Bild: Die Menschen stehen zusammen: „Berlin steht hinter den Streikenden“, …
Berlin taz | Als Carlos Seefeld in seiner orangen Arbeitsjacke die Bühne
betritt, begrüßt ihn die Menge mit lautem Jubel. „Geile Scheiße!“, ruft
Seefeld ins Mikro. Es ist ein kalter Montagmorgen Anfang Februar, und die
knapp 3.000 Menschen, zu denen Seefeld spricht, sind keine
Konzertbesucher:innen, sondern Beschäftigte bei den Berliner
Verkehrsbetrieben (BVG), die an diesem Tag vor der Konzernzentrale ihres
Arbeitgebers eine Streikkundgebung abhalten. Busse und Bahnen stehen für 24
Stunden still, was für den üblichen Unmut bei Politik und Fahrgastverbänden
sorgt.
„Wo ist denn die Wertschätzung außerhalb des Streiks?“, fragt Seefeld und
erntet dafür noch mehr Applaus.
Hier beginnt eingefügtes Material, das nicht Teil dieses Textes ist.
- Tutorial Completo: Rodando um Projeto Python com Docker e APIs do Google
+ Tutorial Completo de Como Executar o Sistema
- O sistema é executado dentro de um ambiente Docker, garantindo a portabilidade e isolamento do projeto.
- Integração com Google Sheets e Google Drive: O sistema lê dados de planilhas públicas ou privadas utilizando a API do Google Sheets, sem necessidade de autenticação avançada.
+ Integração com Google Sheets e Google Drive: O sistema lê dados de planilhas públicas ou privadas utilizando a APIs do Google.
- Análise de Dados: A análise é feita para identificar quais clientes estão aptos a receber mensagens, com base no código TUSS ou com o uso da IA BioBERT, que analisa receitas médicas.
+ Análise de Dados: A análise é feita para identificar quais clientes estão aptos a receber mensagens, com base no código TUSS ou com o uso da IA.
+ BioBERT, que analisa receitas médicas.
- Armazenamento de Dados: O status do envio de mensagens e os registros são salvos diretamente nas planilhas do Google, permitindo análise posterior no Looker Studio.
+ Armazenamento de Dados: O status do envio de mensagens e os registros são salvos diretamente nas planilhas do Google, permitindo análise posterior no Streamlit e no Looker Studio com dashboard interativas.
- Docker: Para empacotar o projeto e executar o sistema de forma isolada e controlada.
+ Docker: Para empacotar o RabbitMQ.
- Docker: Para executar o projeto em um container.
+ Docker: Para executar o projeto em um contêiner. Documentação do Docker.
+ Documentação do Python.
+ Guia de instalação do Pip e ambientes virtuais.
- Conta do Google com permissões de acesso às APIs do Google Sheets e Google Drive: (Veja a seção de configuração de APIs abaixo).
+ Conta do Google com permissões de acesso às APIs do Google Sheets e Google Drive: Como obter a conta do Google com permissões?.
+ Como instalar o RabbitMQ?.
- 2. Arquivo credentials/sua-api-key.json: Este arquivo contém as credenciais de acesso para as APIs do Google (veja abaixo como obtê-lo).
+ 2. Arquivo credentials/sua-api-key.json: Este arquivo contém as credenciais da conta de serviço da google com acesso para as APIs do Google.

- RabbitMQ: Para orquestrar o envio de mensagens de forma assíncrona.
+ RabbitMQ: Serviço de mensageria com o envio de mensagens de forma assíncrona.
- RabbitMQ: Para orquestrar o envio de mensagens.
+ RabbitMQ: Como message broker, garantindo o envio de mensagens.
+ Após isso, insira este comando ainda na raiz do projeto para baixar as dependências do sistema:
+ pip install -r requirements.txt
Seefeld selbst arbeitet bei der Berliner
Stadtreinigung (BSR), einem anderen, ebenfalls landeseigenen Unternehmen.
Mit Kolleg:innen ist er an dem Tag auf der Streikkundgebung, um den
Arbeitskampf der Bus- und U-Bahn-Fahrer:innen zu unterstützen.
Etwas weniger auffällig läuft auch eine Gruppe Studierender durch die
Menge. Die verteilen Flyer für die kommende Streikdemo und reden, wo es
sich ergibt, über Kürzungspläne und Politik. Auf dem Rücken ihrer
Warnwesten ist „Berlin steht zusammen“ zu lesen. Es ist der Name [1][eines
neuen Bündnisses] aus Gewerkschafter:innen und Aktivist:innen.
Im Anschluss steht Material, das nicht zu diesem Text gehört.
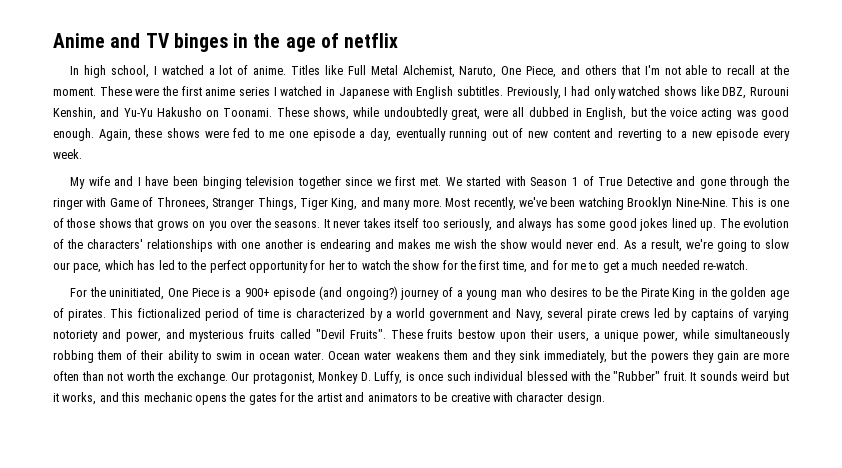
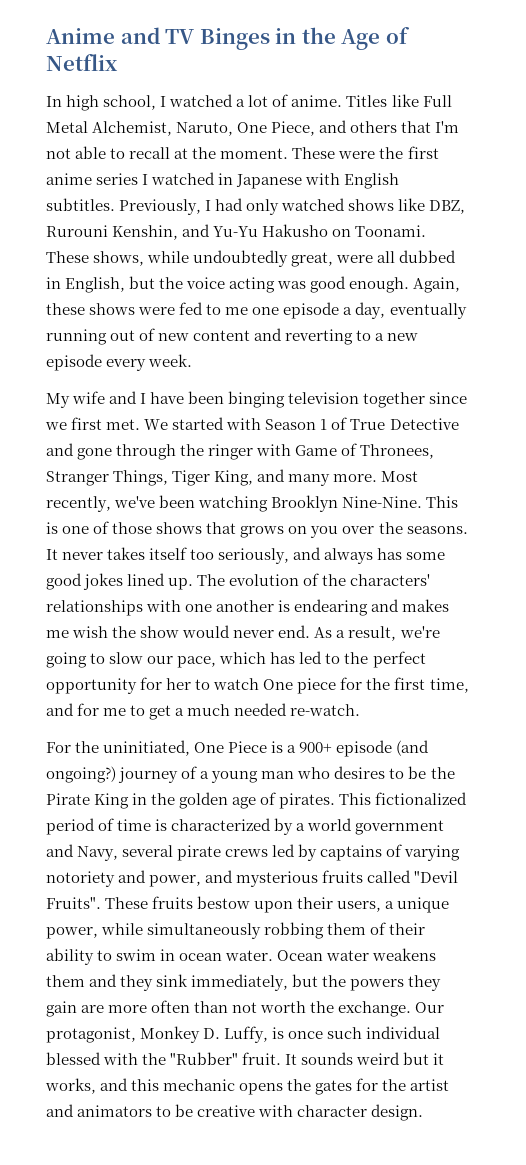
- Anime and TV binges in the age of netflix
+ Anime and TV Binges in the Age of Netflix
- As a result, we're going to slow our pace, which has led to the perfect opportunity for her to watch the show for the first time, and for me to get a much needed re-watch.
+ As a result, we're going to slow our pace, which has led to the perfect opportunity for her to watch One piece for the first time, and for me to get a much needed re-watch.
Gemeinsam versuchen sie, die Arbeitskämpfe in den verschiedenen Betrieben
zu verbinden und den Beschäftigten bewusst zu machen, wie politisch ihr
Streik ist.
Auch Seefeld ist Teil des Bündnisses, es ist nicht die erste und wird auch
nicht die letzte Kundgebung sein, die er in den kommenden Wochen besucht.
Seit 15 Jahren arbeitet er in der Hauptverwaltung der BSR. Als er im
vergangenen Jahr von der Idee gehört hat, betriebsübergreifende Solidarität
bei „Berlin steht zusammen“ zu organisieren, war er sofort begeistert. „W…
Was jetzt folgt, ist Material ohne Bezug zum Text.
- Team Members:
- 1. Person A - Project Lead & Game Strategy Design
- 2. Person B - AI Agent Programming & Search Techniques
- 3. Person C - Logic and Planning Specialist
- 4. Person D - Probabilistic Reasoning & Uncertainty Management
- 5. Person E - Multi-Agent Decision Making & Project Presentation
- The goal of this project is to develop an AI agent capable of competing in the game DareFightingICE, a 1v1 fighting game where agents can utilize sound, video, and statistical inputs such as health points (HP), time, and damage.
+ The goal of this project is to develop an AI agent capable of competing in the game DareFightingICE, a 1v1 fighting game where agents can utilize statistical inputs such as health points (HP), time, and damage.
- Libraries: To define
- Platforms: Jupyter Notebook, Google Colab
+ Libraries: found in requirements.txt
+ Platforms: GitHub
müssen das Bewusstsein schaffen, dass wir keine autarken Unternehmen sind
in der Stadt“, sagt er.
## Bundesweit streiken die Beschäftigten
Denn nicht nur Angestellte des Berliner Nahverkehrs befinden sich gerade im
Arbeitskampf. Bundesweit streiken Beschäftigte des öffentlichen Dienstes:
An Krankenhäusern, Flughäfen, in Verwaltungen und eben in den
Stadtreinigungen. Rund 2,6 Millionen Beschäftigte werden in Deutschland
nach dem Tarifvertrag für den öffentlichen Dienst (TvÖD) bezahlt, den die
Dienstleistungsgewerkschaft Verdi derzeit mit dem kommunalen
Arbeitsgeberverband verhandelt. In einer eigenständigen Tarifrunde
feilschen auch die Berliner Verkehrsbetriebe über Lohnerhöhungen für ihre
14.000 Beschäftigten.
Tarifrunden, die parallel laufen, sind nichts Ungewöhnliches.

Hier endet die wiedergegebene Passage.